I was 18 years old when I lost my virginity and it was only 4 years later that I was asking for it back. Sadly, he no longer had it.
I know there were kids in high school and even middle school who were having sex, but i was certainly not one of them. I had obviously taken sex education, but still the subject matter seemed to baffle me. I never really understood fully that penis enters vagina and then sperm mixes with egg and then baby 9 months later. It’s not that I was an idiot or anything of the sort, at least, not scholastically but when it came to the language of love-making I was at a loss for sure.
My next door neighbor had lost her virginity in the tenth grade but didn’t tell me about it for fear that I would make a bigger deal out of it than it actually was. I don’t know how she got that impression other than when she got her period for the first time I asked her a million questions a week for 6 months on the subject. I may have also told her that I knew Joey from NKOTB on a personal level when she and I were 8 years old. This was a nicely fabricated lie that lastly the better part of a year. I’m sure I learned a lesson in there somewhere about not lying to people etc, but i continued to lie my way into and out of everything well into my college career.
The first time I saw someone my age with a pregnant belly was in eleventh grade and I still didn’t quite get the “how” of it. I mean, boy meets girl, girl likes boy, boy sticks penis in vagina? Where did that level of intimacy play a part in the teenage lifestyle? I for one knew that I was not mature enough to handle it since the first and only time I had seen a penis it scared the shit out of me and had quickly sworn off penis-to-hand touching entirely thereafter.
For a while I told everyone I was waiting for marriage, which was half-true. I hadn’t planned it out fully, but if I said something along those lines people were more apt to let me be. It also served as a jumping off point for an ongoing bet junior and senior year of high school. The bet was simple…whoever could get me to have sex with them after prom won. this was just an attempt at seeing my boobs though since i had developed quite early on in life. So, yes, marriage it was…definitely waiting.
As time went on it became more and more difficult to hold on to that waiting for marriage bit. I started losing faith in Catholicism toward the end of my senior year of high school which made waiting for intercourse even harder to convey to the opposite sex. If I had faith on my side then no one would question it. They would just as well assume i was some nice christian girl who didn’t want to “give it up” yet. Then, Jake had to ask me to prom.
I had had a crush on Jake since the 9th grade (along with everyone else) but had given up on it long beforehand due to us having such a fantastic friendship through school. It’s true, I know, but Jake asked me to go only as a safe bet. He knew there would be no pressure from my end and he hadn’t planned on anything from his end.
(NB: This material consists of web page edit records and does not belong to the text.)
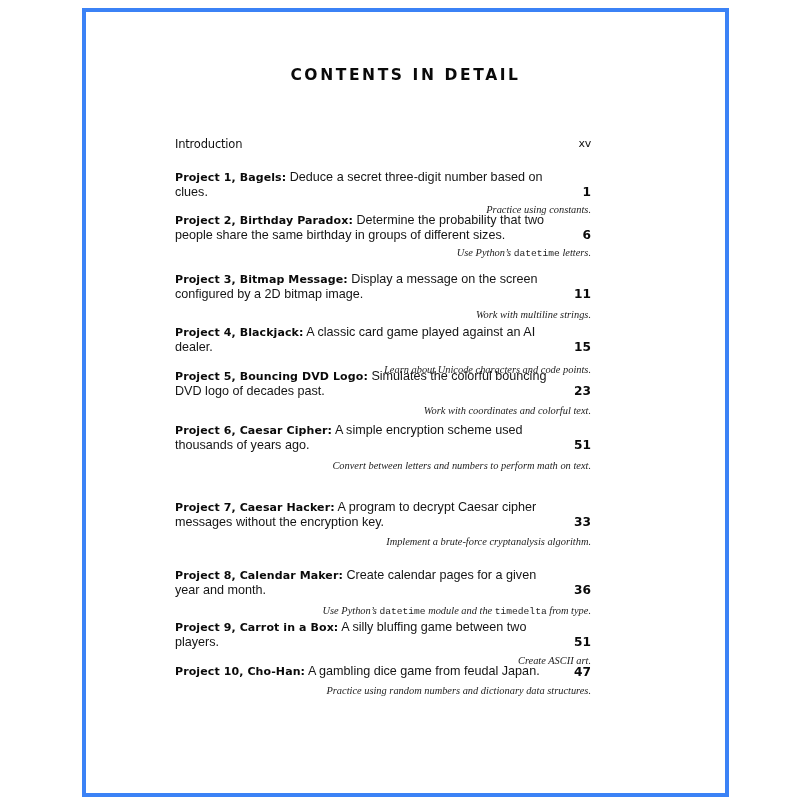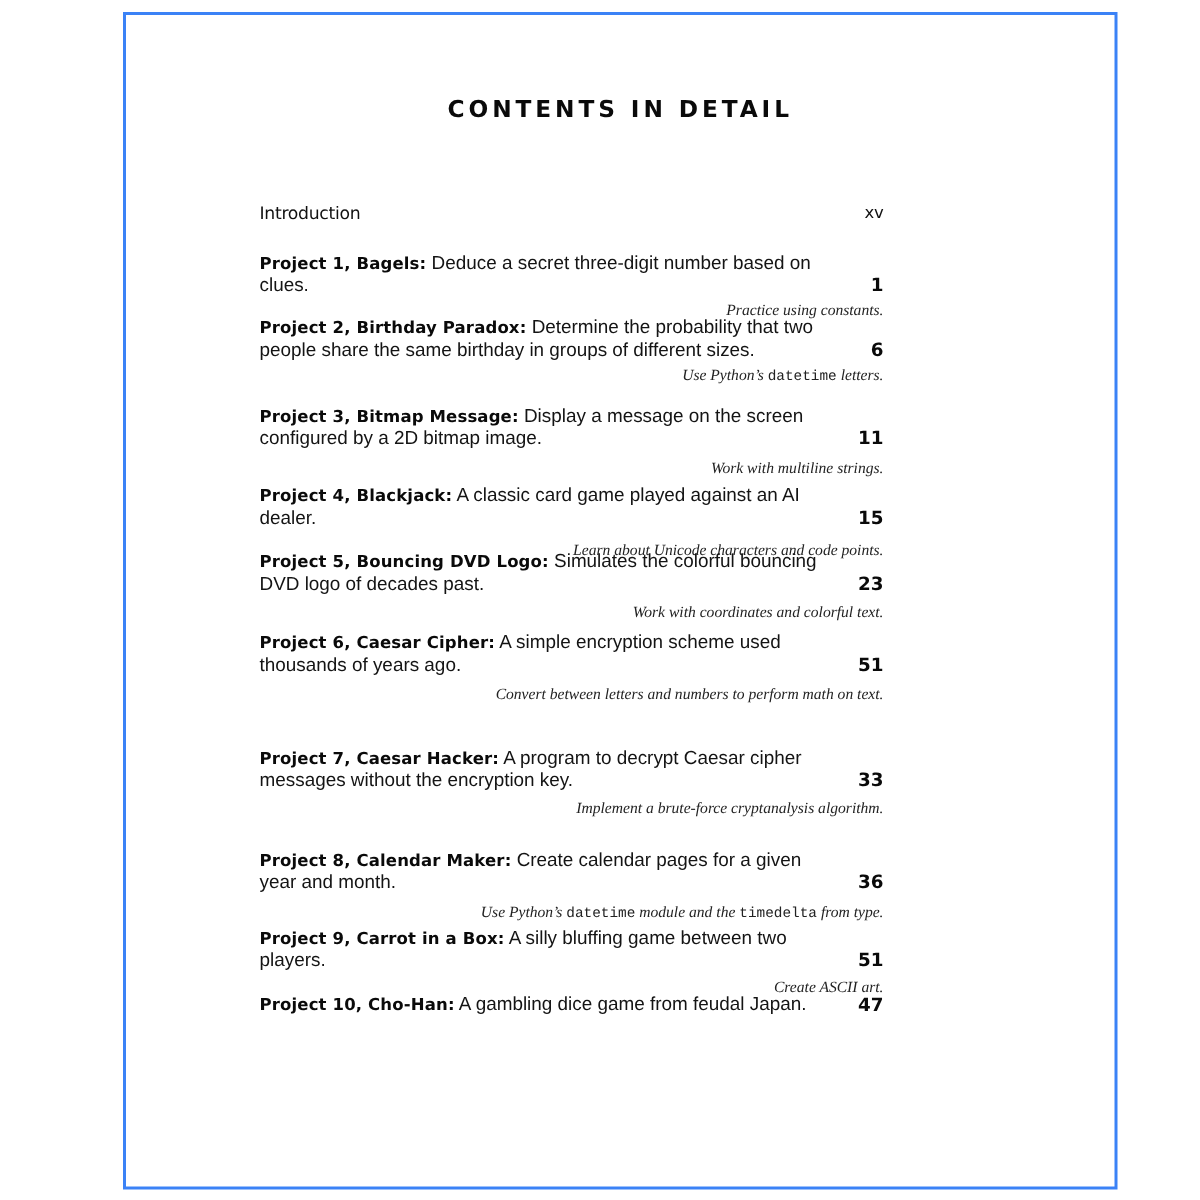--- a/index.html
+++ b/index.html
@@ -21,10 +21,9 @@
     top: 8px;
     width: 639px;
     height: 781px;
-    border: 2px solid #3b82f6;
+    border: 4px solid #3b82f6;
     background: #ffffff;
     box-sizing: content-box;
-    padding-left: 20px;
   }
   .title {
     position: absolute;

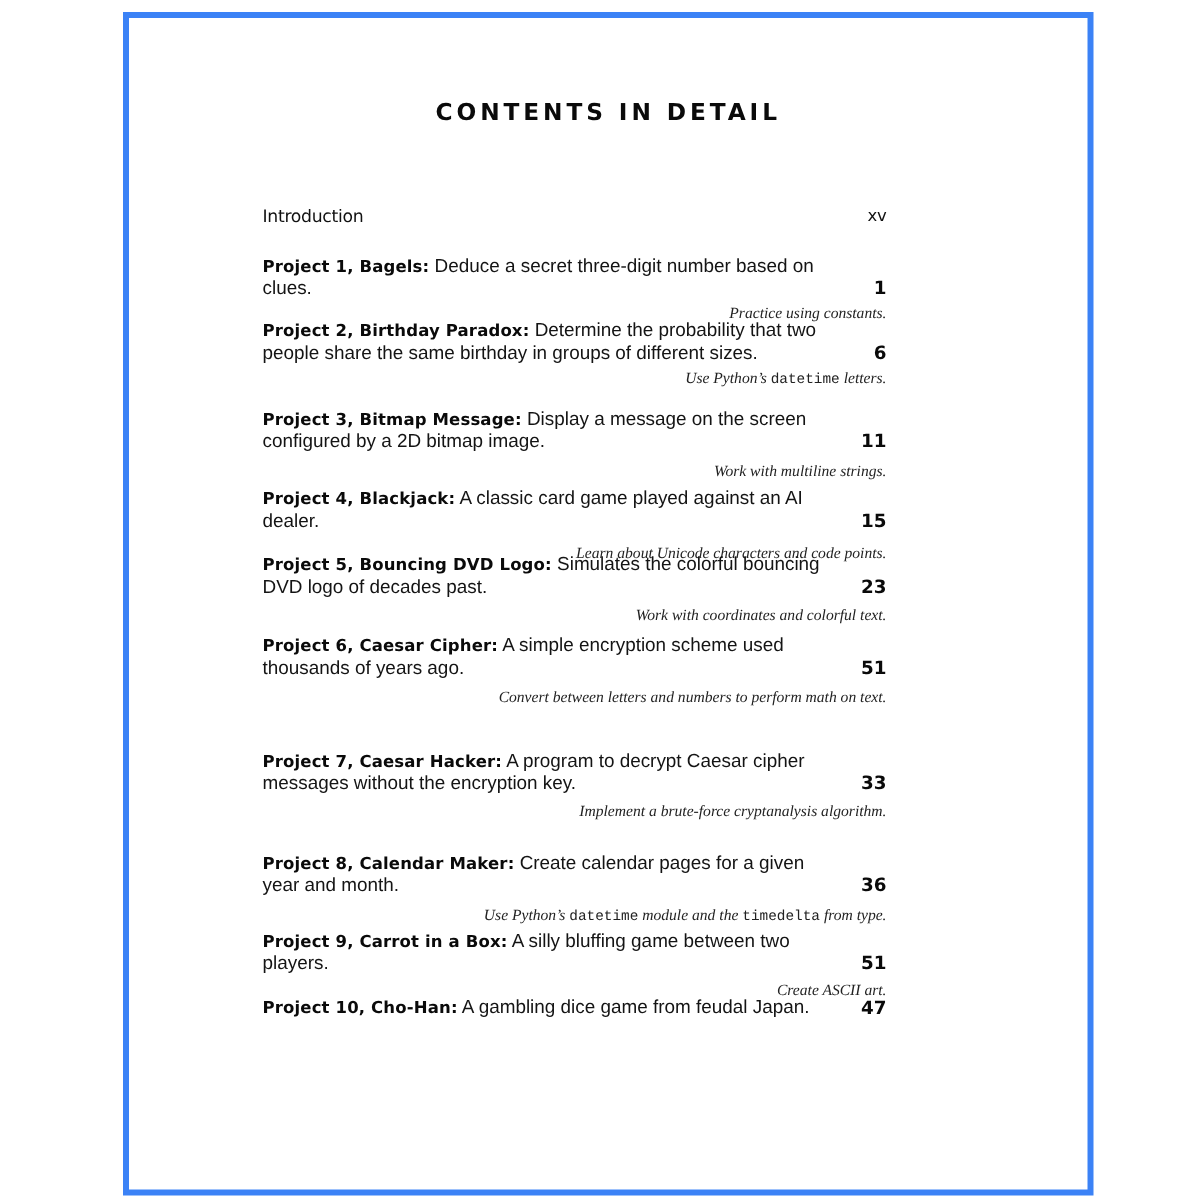--- a/index.html
+++ b/index.html
@@ -163,6 +163,7 @@
 
     <div class="entry" style="top:652px">
       <div class="head"><span class="name">Project 10, Cho-Han:</span> <span class="desc">A gambling dice game from feudal Japan.</span><span class="pg">47</span></div>
+      <div class="note" style="margin-top:6px"><span>Practice using random numbers and dictionary data structures.</span></div>
     </div>
   </div>
 </div>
Prom came and went and Jake couldn’t have been more of a gentleman. He didn’t make a single move which I should’ve been pleased about, but…he didn’t make a single move?! what the fuck was wrong with me? the following day I realized i had left some things in the pocket of his suit jacket and stopped over his house to pick them up. I, of course, left them there on purpose. This opportunity bled into he and i hanging out the rest of the day, then the next, and the next after that, then the next. Finally Jake and I were a team, a couple, together. It made so much sense, so I quickly had to change my point of view on sexual interaction. I wanted to fuck his brains out!
It was August of 1999 just after visiting the Rock N Roll Hall of Fame in Cleveland, Ohio when Jake and I finally had sex for the first time. I wasn’t his first, but this moment for me was life altering. So, life altering in fact that it took place in a cheap hotel in the middle of the day only to feel like shit a mere moment later when it was over. Wasn’t this supposed to change my life? I guess in some way it did, since I used that as leverage for the remainder of our tenure together.
The day that Jake walked out on me it was my 21st birthday. The last thing I remember saying to him after his plea to try one more time is this, “do you still have my virginity? because i would like it back.” Sadly, it was long gone.